Agora, 11 pais e alunos estão processando a Arquidiocese de Louisville, alegando que a escola ignorou os sinais de alerta sobre Fautz durante anos. Local Relatórios WLKY da afiliada da CBS a ação foi movida em 7 de março no Tribunal do Condado de Jefferson.
O processo alega que a mãe de Fautz era a gerente de negócios responsável por avaliar e aprovar novos funcionários no momento em que ele foi contratado. Alegadamente, também diz que ele usou seu próprio computador “caseiro” em vez de usar o laptop fornecido pela escola. Este foi o computador que ele supostamente usou para distribuir as imagens pornográficas.

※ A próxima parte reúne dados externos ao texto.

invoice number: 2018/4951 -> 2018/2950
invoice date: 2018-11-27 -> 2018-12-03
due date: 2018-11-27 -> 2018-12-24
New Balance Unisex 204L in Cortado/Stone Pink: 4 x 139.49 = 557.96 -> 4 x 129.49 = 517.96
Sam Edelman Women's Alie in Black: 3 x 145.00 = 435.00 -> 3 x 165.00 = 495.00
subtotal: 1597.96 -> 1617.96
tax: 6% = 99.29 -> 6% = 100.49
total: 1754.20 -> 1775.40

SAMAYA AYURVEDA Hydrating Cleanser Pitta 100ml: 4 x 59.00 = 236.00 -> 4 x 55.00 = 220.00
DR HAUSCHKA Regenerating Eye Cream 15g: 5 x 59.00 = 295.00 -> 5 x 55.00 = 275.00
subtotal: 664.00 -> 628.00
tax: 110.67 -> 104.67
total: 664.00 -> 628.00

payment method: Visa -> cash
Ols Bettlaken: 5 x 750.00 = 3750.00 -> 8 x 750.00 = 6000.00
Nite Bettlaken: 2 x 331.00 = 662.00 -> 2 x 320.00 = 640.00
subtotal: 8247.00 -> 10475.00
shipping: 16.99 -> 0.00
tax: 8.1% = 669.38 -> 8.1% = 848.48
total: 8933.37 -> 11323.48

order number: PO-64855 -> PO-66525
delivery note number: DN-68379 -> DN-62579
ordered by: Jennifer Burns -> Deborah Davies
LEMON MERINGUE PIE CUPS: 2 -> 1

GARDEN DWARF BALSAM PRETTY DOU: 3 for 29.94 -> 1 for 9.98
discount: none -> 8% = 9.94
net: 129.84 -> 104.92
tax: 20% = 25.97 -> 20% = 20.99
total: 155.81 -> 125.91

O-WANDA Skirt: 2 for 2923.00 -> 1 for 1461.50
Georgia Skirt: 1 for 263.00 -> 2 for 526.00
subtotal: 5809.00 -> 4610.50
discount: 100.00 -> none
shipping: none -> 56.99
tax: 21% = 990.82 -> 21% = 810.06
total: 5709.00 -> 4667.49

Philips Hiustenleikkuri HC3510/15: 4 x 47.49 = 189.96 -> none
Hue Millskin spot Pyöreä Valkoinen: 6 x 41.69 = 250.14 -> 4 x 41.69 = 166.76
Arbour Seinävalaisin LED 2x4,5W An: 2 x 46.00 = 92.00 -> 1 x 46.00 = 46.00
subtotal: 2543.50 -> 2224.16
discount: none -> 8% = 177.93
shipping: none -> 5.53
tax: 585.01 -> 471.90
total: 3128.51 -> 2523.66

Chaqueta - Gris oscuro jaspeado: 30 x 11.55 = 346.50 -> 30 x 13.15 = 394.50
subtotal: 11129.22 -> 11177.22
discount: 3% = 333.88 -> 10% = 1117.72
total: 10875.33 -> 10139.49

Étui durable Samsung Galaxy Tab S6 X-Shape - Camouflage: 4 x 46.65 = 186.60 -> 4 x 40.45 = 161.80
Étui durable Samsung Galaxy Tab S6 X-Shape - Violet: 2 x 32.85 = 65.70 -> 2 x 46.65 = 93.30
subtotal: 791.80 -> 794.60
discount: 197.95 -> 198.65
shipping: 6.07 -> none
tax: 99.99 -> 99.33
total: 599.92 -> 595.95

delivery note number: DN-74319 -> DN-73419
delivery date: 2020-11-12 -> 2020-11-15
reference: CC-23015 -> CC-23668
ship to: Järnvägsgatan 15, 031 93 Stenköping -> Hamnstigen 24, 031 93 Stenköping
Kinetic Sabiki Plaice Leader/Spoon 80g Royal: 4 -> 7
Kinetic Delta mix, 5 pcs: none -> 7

WLFY também relata que o processo descreve comportamentos preocupantes de Fautz, como jogar cadeiras na sala de aula e xingar os alunos. Ele supostamente disse aos alunos que iria 'matá-los'. Uma semana antes de sua prisão, ele chamou um estudante de 'idiota' e 'idiota', teria dito o processo. A escola nunca disciplinou Fautz.
Fautz também teve um relacionamento inadequado com um aluno, mas em vez de puni-lo, a escola colocou “parâmetros” no aluno, segundo o processo.
Se for condenado pelas acusações criminais, Fautz pode pegar até 120 anos de prisão. Sua próxima audiência no tribunal está marcada para maio.
A diocese disse que ele esteve na escola por nove anos e foi demitido após sua prisão. Não respondeu ao processo.
Qualquer pessoa com informações sobre Fautz ou suas vítimas deve entrar em contato com o FBI em [email protegido].